Blog · Muscle Testing
The honest answer is: not reliably, on current evidence. Applied kinesiology has repeatedly failed to show dependable diagnostic accuracy, including in Stephan Schwartz and colleagues' own double-blind study, which found a clear null. That null is the model Ashta works to — test cleanly, publish either way.
Applied kinesiology, often called muscle testing, claims that changes in muscle strength can reveal information about substances, diagnoses or physiological states. A practitioner presses on a person's arm while they hold a supplement, food sample, vial or written prompt; a "strong" or "weak" response is read as meaningful. That is a testable claim. If muscle testing can diagnose anything, it should work when both practitioner and participant are blinded to the correct answer, when samples are randomised, and when results are checked against an independent reference standard.
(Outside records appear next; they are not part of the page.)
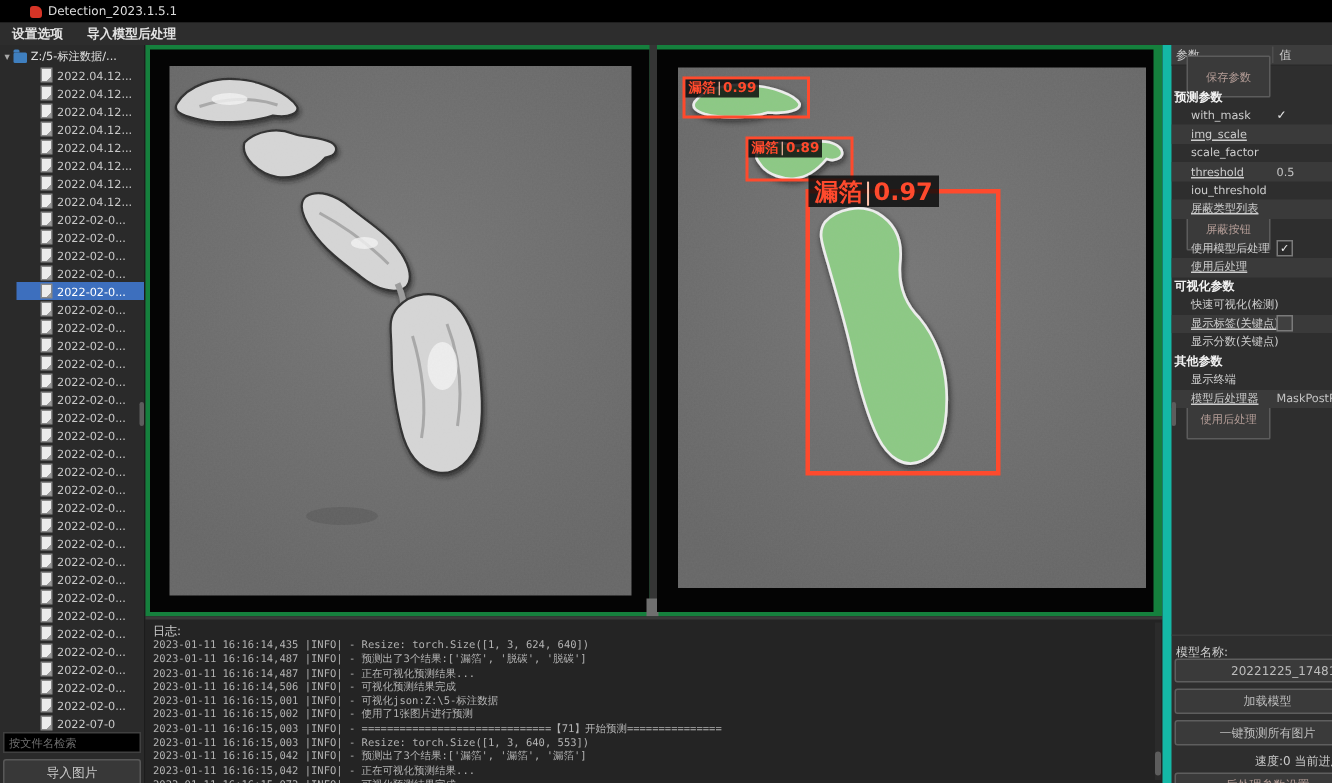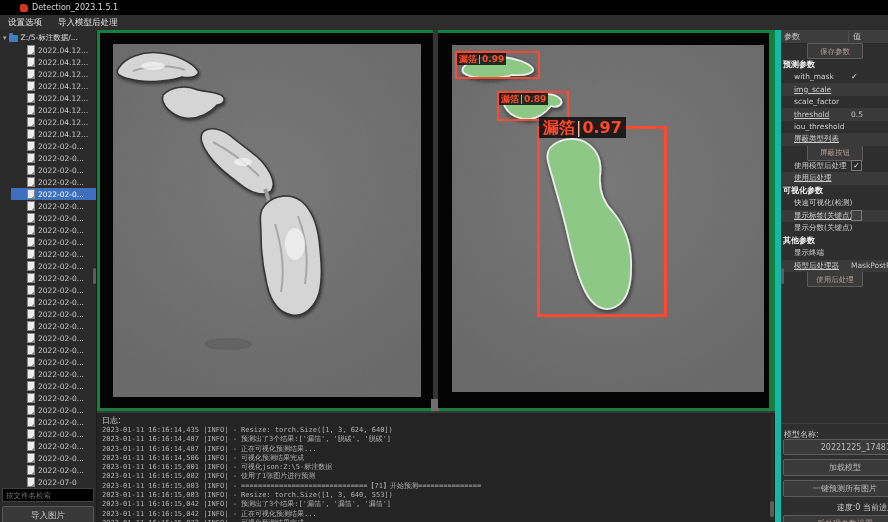--- a/index.html
+++ b/index.html
@@ -11,7 +11,7 @@
   .logo{width:8px;height:8px;background:#d63426;border-radius:2px 4px 2px 2px;margin-right:4px;flex:none;}
   .title{font-size:8px;color:#dcdcdc;white-space:nowrap;}
   .menubar{position:absolute;left:0;top:15px;width:888px;height:15px;background:#2d2d2d;
-           display:flex;align-items:center;font-size:8.5px;color:#e2e2e2;}
+           display:flex;align-items:center;font-size:8.5px;color:#e2e2e2;font-weight:bold;}
   .menu-item{padding:0 8px;height:100%;display:flex;align-items:center;cursor:default;}
   
   .sidebar{position:absolute;left:0;top:30px;width:97px;height:492px;background:#2a2a2a;

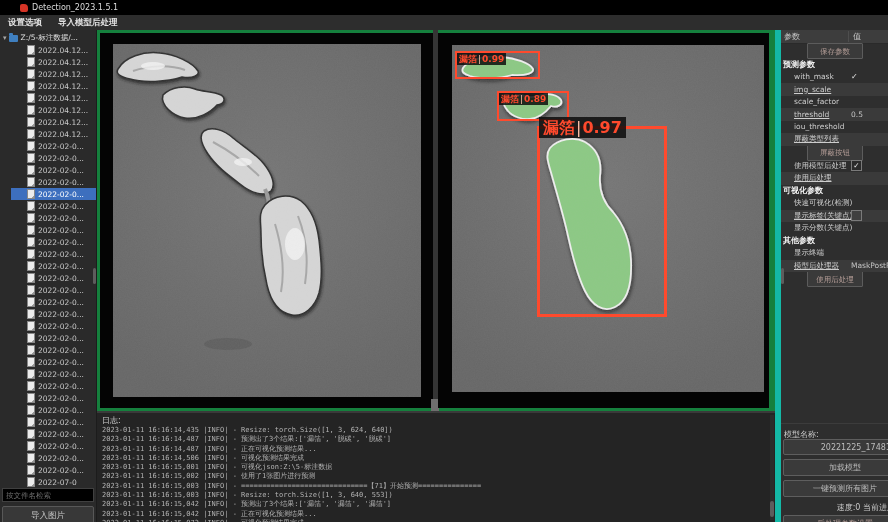--- a/index.html
+++ b/index.html
@@ -77,7 +77,7 @@
   .pvalue{position:absolute;left:70px;white-space:nowrap;color:#c4c4c4;}
   .psection{height:12.5px;display:flex;align-items:center;font-size:8px;font-weight:bold;color:#f2f2f2;padding-left:2px;}
   .pbtnrow{height:14px;display:flex;align-items:center;}
-  .pbtn{margin-left:26px;width:56px;height:16px;background:#3a3a3a;border:1px solid #5c5c5c;
+  .pbtn{margin-left:10px;width:56px;height:28px;background:#3a3a3a;border:1px solid #5c5c5c;
         color:#b49d97;font-size:7.5px;border-radius:1px;padding:0;line-height:9px;font-family:inherit;}
   .check{color:#e6e6e6;font-size:8px;}
   .checkbox{width:9px;height:9px;border:1px solid #7a7a7a;background:#2b2b2b;display:flex;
The important result for Ashta is not a positive one. It is a null. In 2014, Stephan A. Schwartz and colleagues — including the statistician Jessica Utts — published a double-blind, randomised study of applied kinesiology as a diagnostic tool and as a possible nonlocal proximity effect. The study matters because Schwartz is not a casual debunker; he has spent much of his career arguing that anomalous claims deserve careful testing. In this case the careful test did not support the claim: the results did not show applied kinesiology to be a useful or reliable diagnostic tool. That models exactly the standard Ashta adopts — investigate honestly, publish honestly, and do not hide the null.
The broader literature is also largely negative. Reviews of applied and specialised kinesiology have concluded that the evidence is insufficient for diagnostic accuracy or for the validity of the muscle response, and blinded studies of dental-material and allergy testing have failed to support it as a dependable method. This does not mean all manual muscle testing is worthless — in neurology, rehabilitation and orthopaedics it has legitimate uses when it measures strength, range, fatigue or impairment. The controversial claim is the stronger one: that a subtle arm response can diagnose allergies, select supplements or answer health questions through a "body wisdom" channel. That claim needs stronger evidence, and so far it has not earned it.
There are ordinary reasons AK can feel convincing. The practitioner may apply slightly different force without noticing; the client may anticipate the expected answer; both may respond to suggestion, posture, fatigue or the phrasing of the question. Once a result feels meaningful, confirmation bias does the rest. None of that requires fraud — only humans being human. So Ashta's position is plain: we do not assume AK works, we do not assume every practitioner is dishonest, and we treat the diagnostic claim as a hypothesis under test.
A strong protocol would blind the practitioner, blind the participant, randomise target and decoy samples, predefine success criteria, record force objectively where possible, and compare against a factual reference standard, with sham trials and reliability checks. If the method cannot distinguish target from control under those conditions, that is the result — and it is pre-registered and published like any other. The null matters because it protects people: diagnostic claims change real decisions, and a method that cannot reliably identify what it claims to can lead people to delay diagnosis or spend money on false certainty. Publishing a null is not hostile to inquiry. It is the ethical floor of it.